Genes, up-regulated in males: Upregulated genes were known to be involved in the protein folding, circadian sleep/wake regulation, positive regulation of transcription from RNA polymerase II promoter and proteolysis regulation. Genes, down-regulated in males: The large number of downregulated genes in this treatment were functionally clustered to four main groups: response to stress (including related functional category of response to heat), response to biotic stimulus, proteolysis and oxidation-reduction process. Genes, up-regulated in females: The overexpressed genes were functionally clustered into four main clusters: oxidation-reduction process, proteolysis, response to stress, response to biotic stimulus and the smaller cluster of cellular response to heat. Genes, down-regulated in females: The cell communication functional category was extremely downregulated in this treatment. Smaller gene clusters, involved in the phototransduction and regulation of response to external stimulus, were also revealed.

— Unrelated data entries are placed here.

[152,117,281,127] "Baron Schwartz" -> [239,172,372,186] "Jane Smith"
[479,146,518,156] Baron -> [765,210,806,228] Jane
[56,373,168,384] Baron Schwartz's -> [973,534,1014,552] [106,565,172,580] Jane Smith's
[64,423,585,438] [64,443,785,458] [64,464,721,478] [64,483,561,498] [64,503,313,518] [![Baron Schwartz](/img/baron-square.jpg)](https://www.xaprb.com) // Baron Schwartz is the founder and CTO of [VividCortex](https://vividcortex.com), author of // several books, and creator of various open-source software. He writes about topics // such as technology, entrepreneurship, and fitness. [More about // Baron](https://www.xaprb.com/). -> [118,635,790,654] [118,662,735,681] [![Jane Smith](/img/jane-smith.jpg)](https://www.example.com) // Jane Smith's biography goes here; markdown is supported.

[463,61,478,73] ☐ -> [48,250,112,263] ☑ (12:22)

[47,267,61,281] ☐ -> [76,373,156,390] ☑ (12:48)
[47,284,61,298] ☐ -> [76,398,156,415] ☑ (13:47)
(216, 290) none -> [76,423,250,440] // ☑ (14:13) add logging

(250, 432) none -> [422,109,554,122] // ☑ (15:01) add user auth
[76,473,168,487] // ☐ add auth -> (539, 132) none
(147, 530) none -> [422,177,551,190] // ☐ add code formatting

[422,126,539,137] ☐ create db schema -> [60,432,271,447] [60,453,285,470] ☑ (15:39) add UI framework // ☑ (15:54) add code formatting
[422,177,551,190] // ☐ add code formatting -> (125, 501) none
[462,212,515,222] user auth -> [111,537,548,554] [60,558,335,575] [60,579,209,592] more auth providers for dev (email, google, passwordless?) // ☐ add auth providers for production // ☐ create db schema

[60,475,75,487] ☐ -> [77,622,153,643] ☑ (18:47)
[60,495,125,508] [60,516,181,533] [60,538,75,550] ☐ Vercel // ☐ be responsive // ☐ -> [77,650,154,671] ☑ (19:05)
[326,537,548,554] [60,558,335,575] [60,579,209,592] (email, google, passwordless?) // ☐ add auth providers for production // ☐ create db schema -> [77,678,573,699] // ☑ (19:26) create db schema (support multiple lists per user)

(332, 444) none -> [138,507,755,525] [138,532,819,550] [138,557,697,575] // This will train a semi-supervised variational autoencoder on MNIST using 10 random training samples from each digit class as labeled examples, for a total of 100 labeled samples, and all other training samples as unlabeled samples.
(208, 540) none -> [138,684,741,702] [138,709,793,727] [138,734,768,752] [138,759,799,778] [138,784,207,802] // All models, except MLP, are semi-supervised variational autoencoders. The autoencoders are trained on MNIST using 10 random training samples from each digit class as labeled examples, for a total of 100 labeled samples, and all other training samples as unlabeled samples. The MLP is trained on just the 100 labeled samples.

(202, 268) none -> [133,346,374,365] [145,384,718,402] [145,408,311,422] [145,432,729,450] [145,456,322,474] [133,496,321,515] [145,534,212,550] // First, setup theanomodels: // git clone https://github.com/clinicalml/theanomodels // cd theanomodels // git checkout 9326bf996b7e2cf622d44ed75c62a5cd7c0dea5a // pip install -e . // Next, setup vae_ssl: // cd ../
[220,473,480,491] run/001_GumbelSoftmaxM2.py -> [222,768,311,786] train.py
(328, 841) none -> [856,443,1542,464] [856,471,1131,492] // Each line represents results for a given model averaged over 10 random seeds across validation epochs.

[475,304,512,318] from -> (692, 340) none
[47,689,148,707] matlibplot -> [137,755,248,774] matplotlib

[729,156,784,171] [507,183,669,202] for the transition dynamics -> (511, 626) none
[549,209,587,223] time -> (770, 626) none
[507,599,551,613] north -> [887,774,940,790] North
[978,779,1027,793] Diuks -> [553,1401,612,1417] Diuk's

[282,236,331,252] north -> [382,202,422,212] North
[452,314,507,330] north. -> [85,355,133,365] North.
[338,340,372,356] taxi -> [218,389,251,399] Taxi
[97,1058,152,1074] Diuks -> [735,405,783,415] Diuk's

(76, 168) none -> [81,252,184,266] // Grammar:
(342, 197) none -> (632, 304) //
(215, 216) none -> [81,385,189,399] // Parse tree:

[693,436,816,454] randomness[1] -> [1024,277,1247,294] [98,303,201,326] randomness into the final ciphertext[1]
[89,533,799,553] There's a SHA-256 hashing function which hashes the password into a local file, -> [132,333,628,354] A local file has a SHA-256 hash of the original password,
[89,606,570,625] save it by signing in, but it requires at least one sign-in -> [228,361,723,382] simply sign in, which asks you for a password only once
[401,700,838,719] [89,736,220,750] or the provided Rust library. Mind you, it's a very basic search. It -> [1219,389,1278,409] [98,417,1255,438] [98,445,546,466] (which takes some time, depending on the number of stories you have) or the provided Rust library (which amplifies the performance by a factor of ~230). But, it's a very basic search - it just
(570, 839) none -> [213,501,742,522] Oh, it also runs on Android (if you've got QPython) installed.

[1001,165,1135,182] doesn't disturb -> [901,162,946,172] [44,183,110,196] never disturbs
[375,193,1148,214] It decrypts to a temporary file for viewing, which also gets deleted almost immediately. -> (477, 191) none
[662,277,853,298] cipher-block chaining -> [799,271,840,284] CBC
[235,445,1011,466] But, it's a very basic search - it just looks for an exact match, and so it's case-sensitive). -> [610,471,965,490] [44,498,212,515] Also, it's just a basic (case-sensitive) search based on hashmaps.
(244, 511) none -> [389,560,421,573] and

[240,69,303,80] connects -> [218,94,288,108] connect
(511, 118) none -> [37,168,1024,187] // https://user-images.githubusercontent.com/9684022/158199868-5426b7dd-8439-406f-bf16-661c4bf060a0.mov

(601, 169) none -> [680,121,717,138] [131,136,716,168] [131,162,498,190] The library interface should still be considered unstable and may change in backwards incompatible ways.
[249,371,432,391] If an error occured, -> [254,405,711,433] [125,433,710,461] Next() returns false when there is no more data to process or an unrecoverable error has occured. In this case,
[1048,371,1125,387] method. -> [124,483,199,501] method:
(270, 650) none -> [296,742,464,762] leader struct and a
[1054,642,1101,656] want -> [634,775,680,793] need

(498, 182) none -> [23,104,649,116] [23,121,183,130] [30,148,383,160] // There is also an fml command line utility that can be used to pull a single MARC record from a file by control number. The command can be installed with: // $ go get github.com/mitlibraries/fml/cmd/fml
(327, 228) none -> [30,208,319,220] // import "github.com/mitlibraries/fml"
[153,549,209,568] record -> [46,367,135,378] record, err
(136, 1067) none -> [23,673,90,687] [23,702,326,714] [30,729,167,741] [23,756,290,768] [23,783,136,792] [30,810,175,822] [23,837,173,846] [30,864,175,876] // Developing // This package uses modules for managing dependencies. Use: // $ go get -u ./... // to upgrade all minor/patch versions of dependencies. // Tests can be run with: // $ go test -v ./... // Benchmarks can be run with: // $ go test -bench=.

Figure 8. Gene-concept networks by gene ontology analysis for radiation treated males and females.

Genes, up-regulated in males: The most representative functional groups of genes were annotated as involved in the cell differentiaion, develpmnetal process involved in reproduction, cell cycle phase and cellular response to stimulus. The JAK-STAT cascade regulators were also revealed. Genes, down-regulated in males: Mostly downregulated genes were known to be involved in primary metabolism, including amino acid biosynthesis. The smaller cluster of immune response genes was also downregulated. Genes, up-regulated in females: Upregulated genes were clustered into three main functional groups: genes, annotated as involved into nucleic acid metabolic process, nucleosome assembly and regulation of transcription from RNA polymerase II promoter. Genes, down-regulated in females: The main functional gene groups, downregulated in this set, were known to be involved in proteolysis, immune response and chitin metabolism.

Figure 9. Heat map of molecular pathways based on KEGG analysis IDs for treated males (m) and females (fm), color-coded by enrichment-score.